Preparing for surgery

  • Be sure you have someone to take you home. Anesthesia and pain medicine will make it unsafe for you to drive or get home on your own.
  • Understand exactly what surgery is planned, along with the risks, benefits, and other options.
  • If you take a medicine that prevents blood clots, your doctor may tell you to stop taking it before your surgery. Or your doctor may tell you to keep taking it. (These medicines include aspirin and other blood thinners.) Make sure that you understand exactly what your doctor wants you to do.
  • Tell your doctor ALL the medicines and natural health products you take. Some may increase the risk of problems during your surgery. Your doctor will tell you if you should stop taking any of them before the surgery and how soon to do it.
  • Make sure your doctor and the hospital have a copy of your advance care plan. If you don't have one, you may want to prepare one. It lets others know your health care wishes. It's a good thing to have before any type of surgery or procedure.
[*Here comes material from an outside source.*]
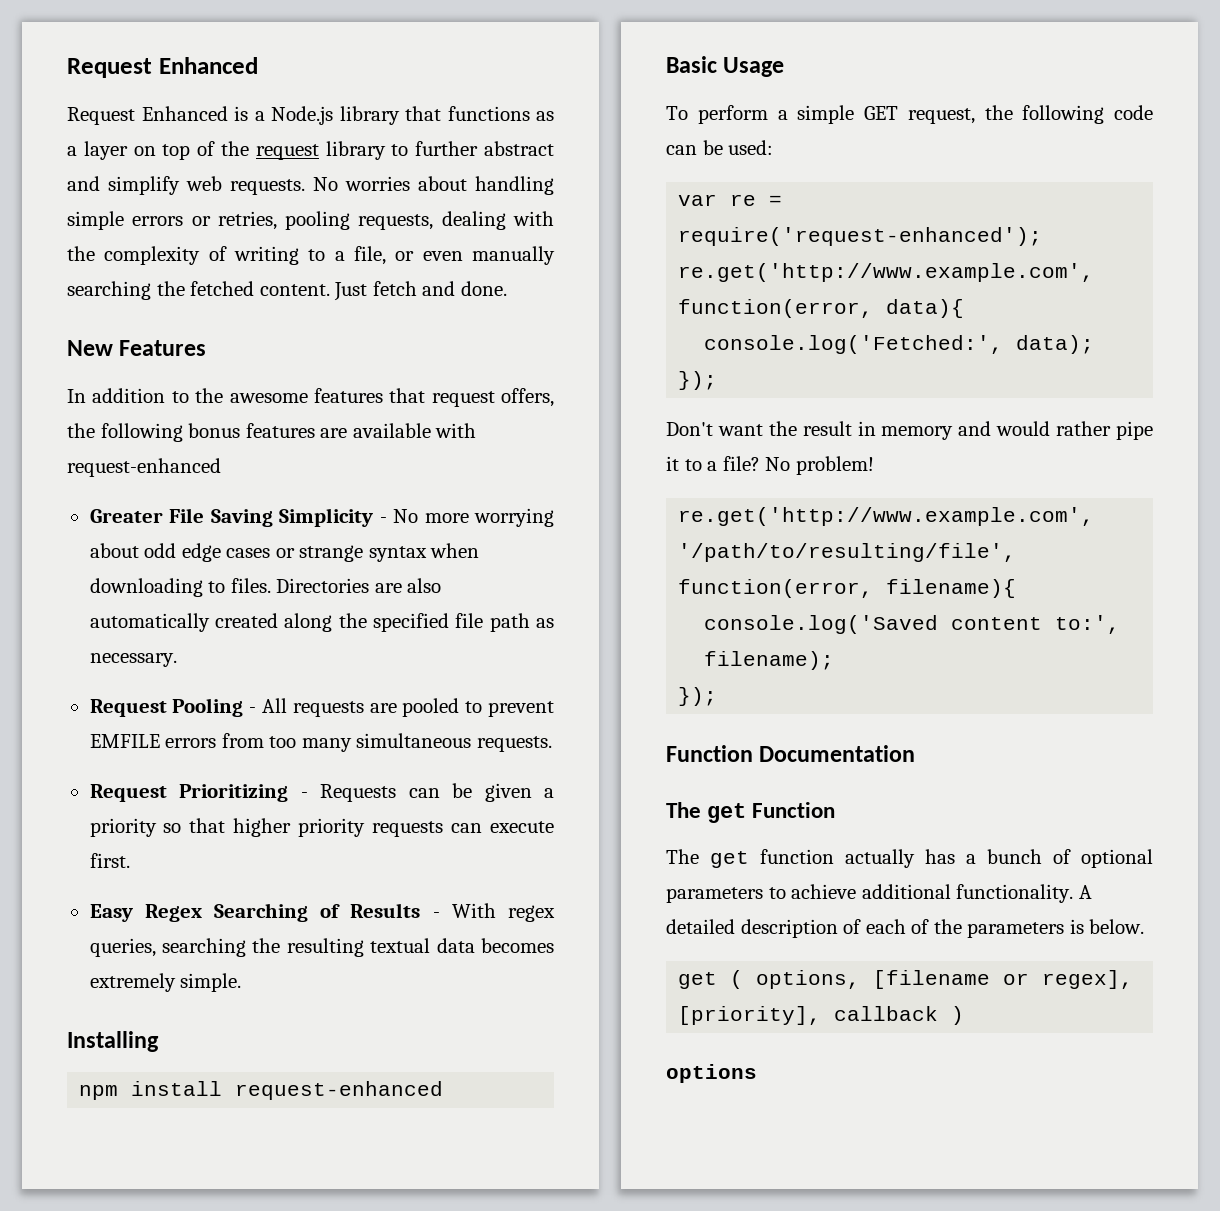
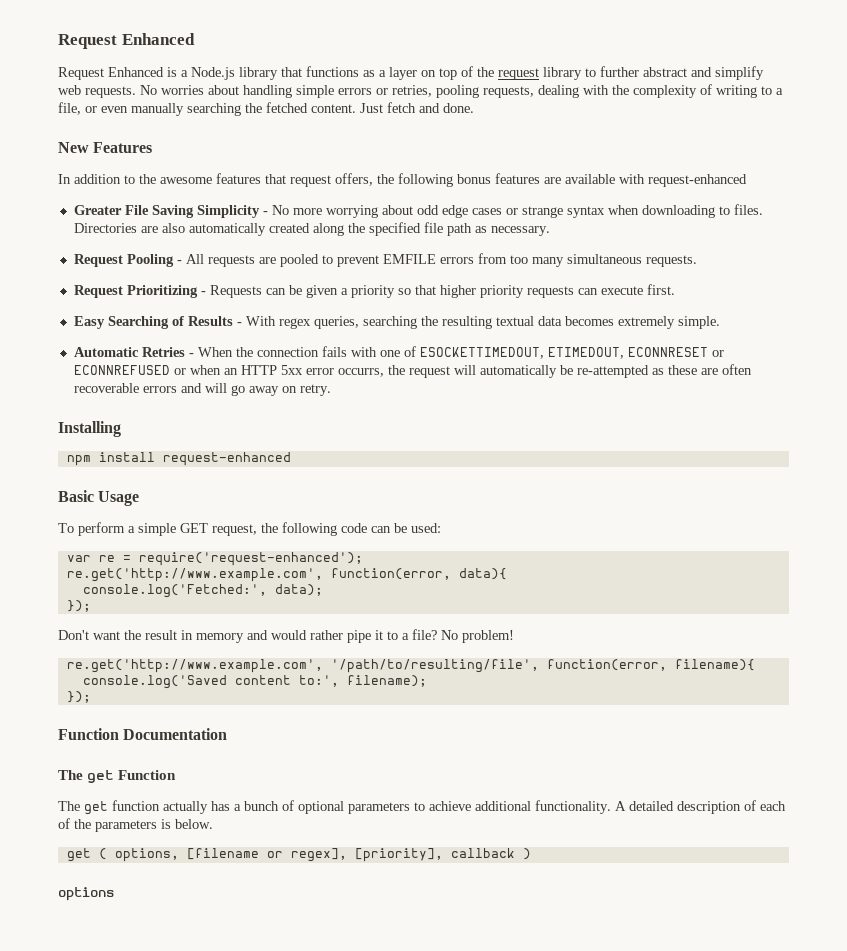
[144,904,202,922] Regex -> (105, 322) none
(242, 982) none -> [73,346,724,359] [73,364,752,378] [73,383,331,396] // Automatic Retries - When the connection fails with one of ESOCKETTIMEDOUT, ETIMEDOUT, ECONNRESET or ECONNREFUSED or when an HTTP 5xx error occurrs, the request will automatically be re-attempted as these are often recoverable errors and will go away on retry.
What happens on the day of surgery?

  • Follow the instructions exactly about when to stop eating and drinking. If you don't, your surgery may be cancelled. If your doctor told you to take your medicines on the day of surgery, take them with only a sip of water.
  • Follow your doctor's instructions about when to bathe or shower before your surgery. Do not apply lotions, perfumes, deodorants, or nail polish.
  • Do not shave the surgical site yourself.
  • Take off all jewellery and piercings. And take out contact lenses, if you wear them.

At the hospital or surgery centre

  • Bring a picture ID.
  • The area for surgery is often marked to make sure there are no errors.
  • You will be kept comfortable and safe by your anesthesia provider. You will be asleep during the surgery.
  • The surgery usually takes 1 to 2 hours, but it can take longer.

When should you call your doctor?

  • You have questions or concerns.
  • You don't understand how to prepare for your surgery.
  • You become ill before the surgery (such as fever, flu, or a cold).
  • You need to reschedule or have changed your mind about having the surgery.